Un coup de coeur du Carnet
Stéphanie BLANCHOUD, Je suis un poids plume, Lansman, 2017, 36 p., 10€, ISBN : 978-2-8071-0136-4
Un couple se sépare. Qui garde la petite lampe ? Le meuble en teck ? Les casseroles ? Ces couverts, il n’en a plus besoin. Ces assiettes ? Ce sont celles de sa grand-mère à elle. Les DVD là, qui les prend ? Et ainsi de suite, jusqu’à la serpillière et le tapis d’entrée. Peu à peu, leur logement, qui a vu leur amour se révéler, brûler de mille feux avant de s’éteindre doucement, est déserté par ses occupants. L’appartement est vidé, nettoyé, la clé est rendue au propriétaire, les souvenirs sont exilés. Il n’y a plus qu’à se ressourcer ailleurs, voyager, essayer d’oublier, se familiariser avec la solitude, retrouver un toit, acheter de la nouvelle vaisselle, inscrire son nom sur la sonnette une Xème fois…
On remonte le cours de la rupture et on assiste à des conversations entre les deux amants. Les paroles de l’homme sont absentes. Seules celles de la femme nous sont rapportées. Fille peu sûre d’elle et hésitante, la narratrice se laisse facilement marcher sur les pieds. Elle prend rarement des décisions. La découverte de la boxe va lui permettre de s’affirmer et de tourner la page de cette rupture éprouvante. Au fil des entraînements intensifs et des premières douleurs, elle gagne en puissance et en confiance. Elle ne baisse plus le regard et prend goût à ce rythme effréné. Elle n’aime pas la violence, mais veut rendre les coups qu’elle a reçus, les blessures, les départs, les manques… Elle rencontre d’autres hommes et apprend à se passer de l’odeur de l’amant qui l’a quittée. Parviendra-t-elle à le croiser sans en perdre tous ses moyens ? Sans en ressentir comme un violent uppercut dans le ventre ? Sera-t-elle capable de donner le dernier coup pour que cette relation aille vers sa fin irrémédiable ?
Autobiographie, autofiction, fiction ? Qu’importe.

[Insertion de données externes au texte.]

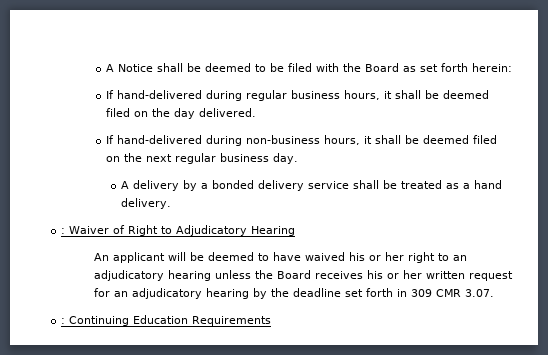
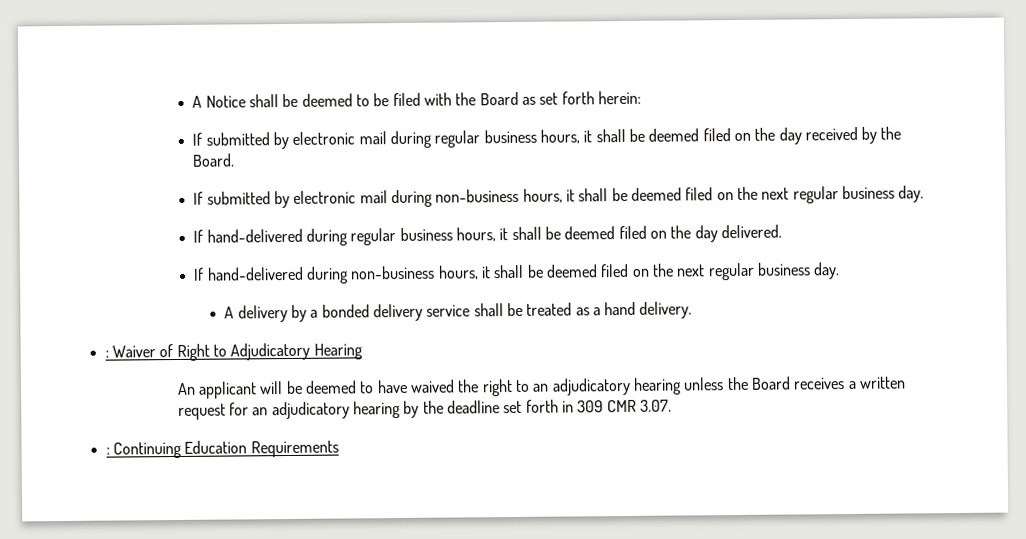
+ If submitted by electronic mail during regular business hours, it shall be deemed filed on the day received by the Board.
+ If submitted by electronic mail during non-business hours, it shall be deemed filed on the next regular business day.
- An applicant will be deemed to have waived his or her right to an adjudicatory hearing unless the Board receives his or her written request for an adjudicatory hearing by the deadline set forth in 309 CMR 3.07.
+ An applicant will be deemed to have waived the right to an adjudicatory hearing unless the Board receives a written request for an adjudicatory hearing by the deadline set forth in 309 CMR 3.07.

Stéphanie Blanchoud, artiste aux multiples facettes – actrice, auteure, metteuse en scène et chanteuse -, raconte la fin d’une histoire d’amour et le début d’un nouveau combat. La construction du récit est rapide, impétueuse, rythmée comme l’est un match de boxe. La chanson de Rocky, Eye of the tiger, ponctue la narration. Les rounds et les pauses s’enchaînent. On sent l’effort physique, l’essoufflement, l’endurance dans ce texte qui marie parfaitement les uppercuts aux grands silences à travers lesquels nous ressentons tout le poids de l’absent. Le verbe est percutant, bref, simple et direct. Le parallèle entre la boxe et la vie, et les coups (bas) que l’on peut y recevoir de part et d’autre, est admirablement bien amené. Stéphanie Blanchoud signe ici un cinquième et brillant texte, qui a été créé il y a peu au Théâtre des Martyrs, dans une mise en scène de Daphné D’Heur. Cette talentueuse artiste n’a certainement pas fini de nous étonner.